Playing in my studio yesterday afternoon, I breathed into my fear and painted the wind with all the colours of the rainbow.

I let go and let whatever was calling out to appear to become what was being created.

In the letting go, I discovered what the question was calling out to me to acknowledge: Writing a novel is a scary undertaking. I have written two in the past and done nothing with them even though their birthing was a painful process and advance readers really liked them.

‘Doing the work’ is not what I fear. It’s the ‘owning the work’, being responsible for its path after birthing that absolutely terrifies me. (More on this at a later date.)

For now, I need to get honest about the little bitty issue of how I become in the process that concerns me and gives me pause to procrastinate, dawdle and avoid.

See, I know what happens when I become immersed in ‘the story’. Time. Space. The world around me falls away and I turn into a ‘storyzilla!’  You know, an out of control bridezilla without the veil and white dress and all the wedding stuff going on, just the blank white page staring at me every morning.

In its presence, I swing between the polar opposites of every interruption becoming an imposition warranting sharp and nasty ‘get out of my space’ comments from me. Or, every interruption appearing like an invitation to step away from my laptop and have a coffee. Go for a walk or even, clean the toilet. Yup. When I’m writing (or more specifically, not writing) I have the cleanest toilets in town!

This is why the art journal spread that appeared is so fascinating and revealing to me.

A young girl is walking into a monstrous wind. Unafraid, undaunted she stands her ground and keeps staring the storm down. Of course, she’s got her best friend in tow to keep her company but he is walking behind her, using her as his shield. She is the warrior. The priestess. The one who will not be silenced.
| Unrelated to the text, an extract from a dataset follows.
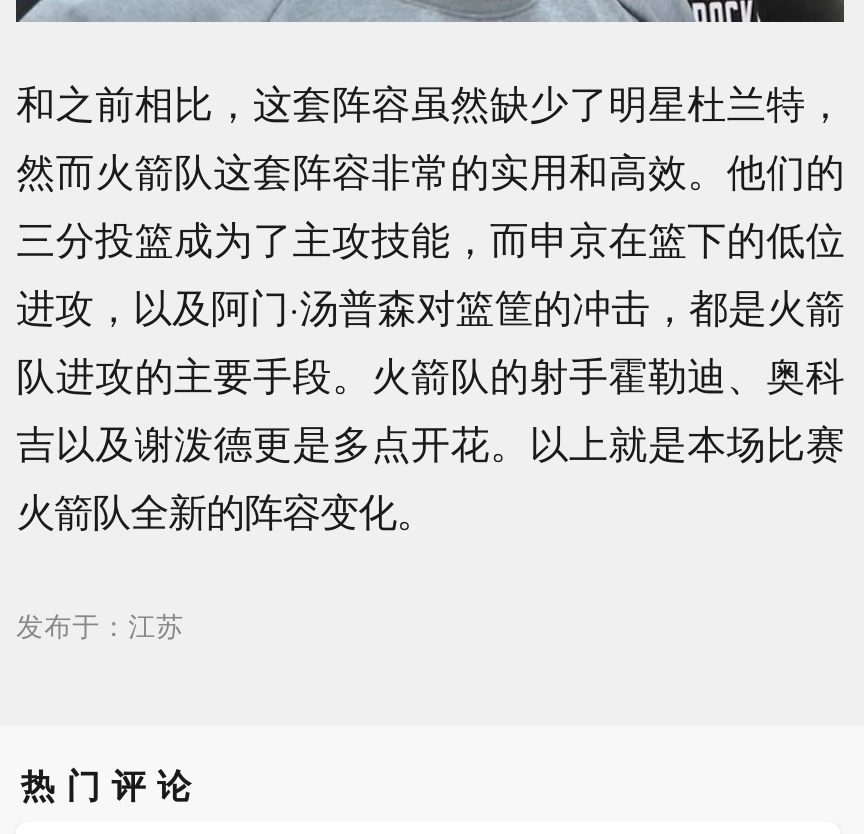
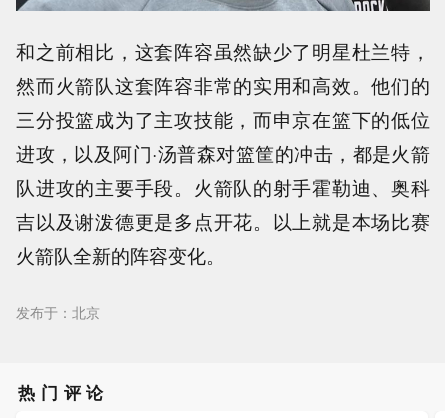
- 发布于：江苏
+ 发布于：北京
Which, based on the storyline of my novel, is incredibly prescient.

But wait! There’s more.

Here’s how the subconscious really kicks in. In one scene in my story, a young five-year-old girl is playing in the woods with her mother. Her boots and winter coat are loden green, the colour her mother dyed the wool. The little girl really wanted her mother to dye the wool red.
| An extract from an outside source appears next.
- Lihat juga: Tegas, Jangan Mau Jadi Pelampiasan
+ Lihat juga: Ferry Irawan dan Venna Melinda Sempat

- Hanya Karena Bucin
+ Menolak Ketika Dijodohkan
Without consciously connecting working on my art journal page to the story I’m writing (or avoiding writing – you pick), I painted the little girl in the painting’s coat and boots red. Hmmm…. colour me blown away.

And….. the little girl also likes to pick yellow flowers and give them to her mother.

WHAT??? I painted yellow flowers and yes, their pop of colour is an important design element, but I hadn’t connected them to the story I’m writing until I awoke this morning and the answer awoke with me.

Being responsible for the birthing and caring of a story is scary. Fear is not a reason to not do it.

So, slowly, quickly, whatever speed I go, this is me facing my fears, letting go and getting busy writing it out (while being present to however I appear in the world around me with love (and a whole lot of compassion) because believe me, I ain’t funny when I’m focused.

Perhaps it’s best I do an advance apology session with my beloved so he is not surprised when storyzilla roars!

However it goes, that’s my story and I’m stickin’ to it!